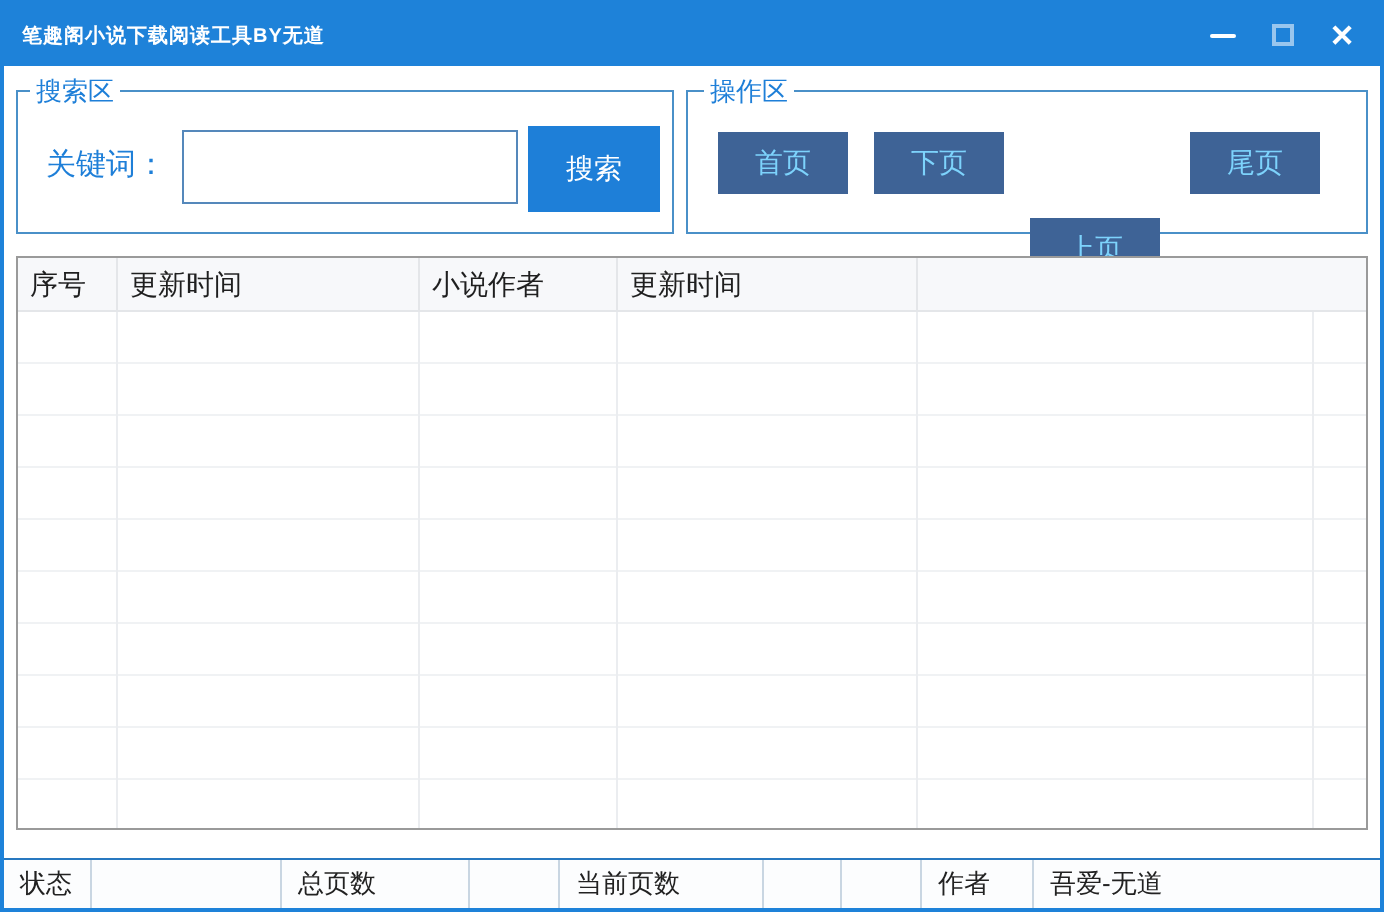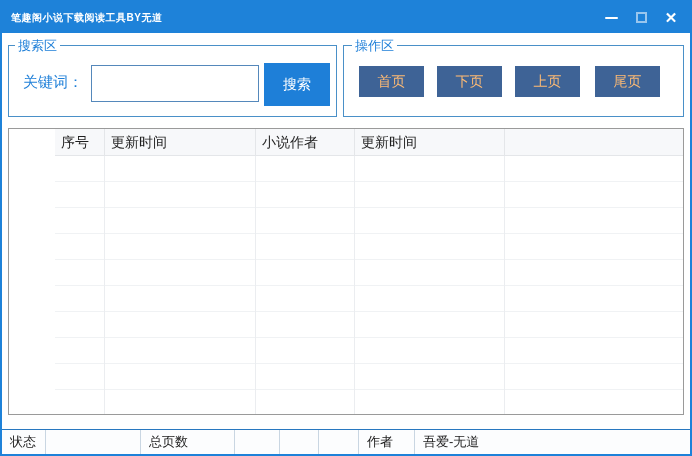--- a/index.html
+++ b/index.html
@@ -72,7 +72,7 @@
   .nav-buttons { position: absolute; left: 0; top: 0; width: 100%; height: 100%; }
   .nav-btn {
     position: absolute; top: 20px; height: 31px; width: 65px;
-    background: var(--nav-button, #3E6396); color: #fdba74;
+    background: var(--nav-button, #3E6396); color: #7dd3fc;
     border: none; font-size: 14px; cursor: pointer;
     font-family: "Liberation Sans", sans-serif;
   }

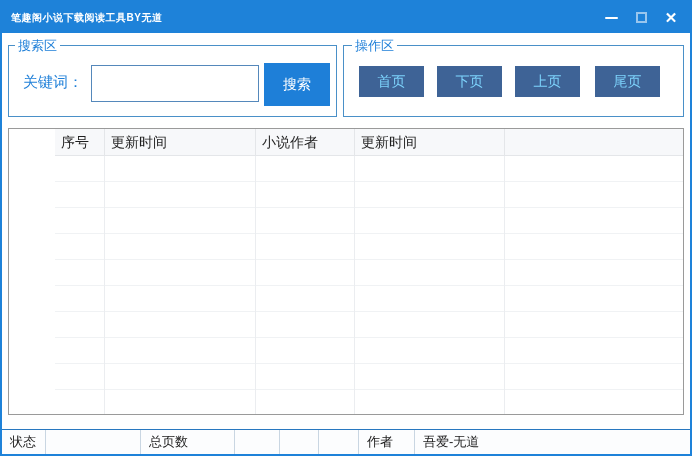--- a/index.html
+++ b/index.html
@@ -145,7 +145,7 @@
     <div class="nav-buttons">
         <button class="nav-btn" style="left: 15px;">首页</button>
         <button class="nav-btn" style="left: 93px;">下页</button>
-        <button class="nav-btn" style="left: 171px;">上页</button>
+        <button class="nav-btn" style="left: 171px; margin-top: 43px;">上页</button>
         <button class="nav-btn" style="left: 251px;">尾页</button>
       </div>
   </div>

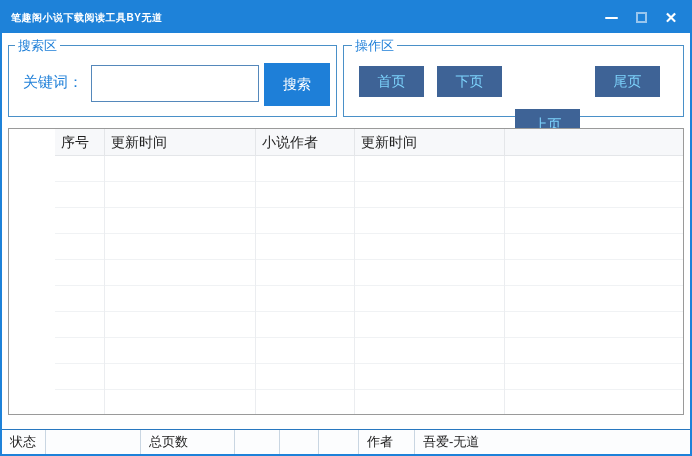--- a/index.html
+++ b/index.html
@@ -82,7 +82,7 @@
     position: absolute; left: 6px; top: 126px;
     width: 676px; height: 287px;
     border: 1px solid var(--table-border, #9A9A9A);
-    background: #fff; overflow: hidden; padding-left: 46px;
+    background: #fff; overflow: hidden;
   }
   .thead { display: flex; height: 27px; background: #F7F8FA; border-bottom: 1px solid #E4E6E9; }
   .th {

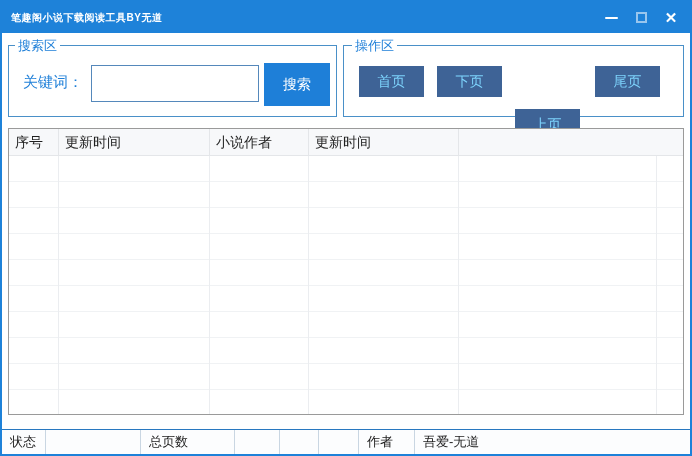--- a/index.html
+++ b/index.html
@@ -247,6 +247,7 @@
       <div class="seg" style="width: 95px;"></div>
       <div class="seg" style="width: 94px;">总页数</div>
       <div class="seg" style="width: 45px;"></div>
+      <div class="seg" style="width: 102px;">当前页数</div>
       <div class="seg" style="width: 39px;"></div>
       <div class="seg" style="width: 40px;"></div>
       <div class="seg" style="width: 56px;">作者</div>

==============================

• _TASK ITEM_:
From the records above, copy each line where the word "overflow" can be found.

• _EXPECTED ANSWER_:
-    background: #fff; overflow: hidden; padding-left: 46px;
+    background: #fff; overflow: hidden;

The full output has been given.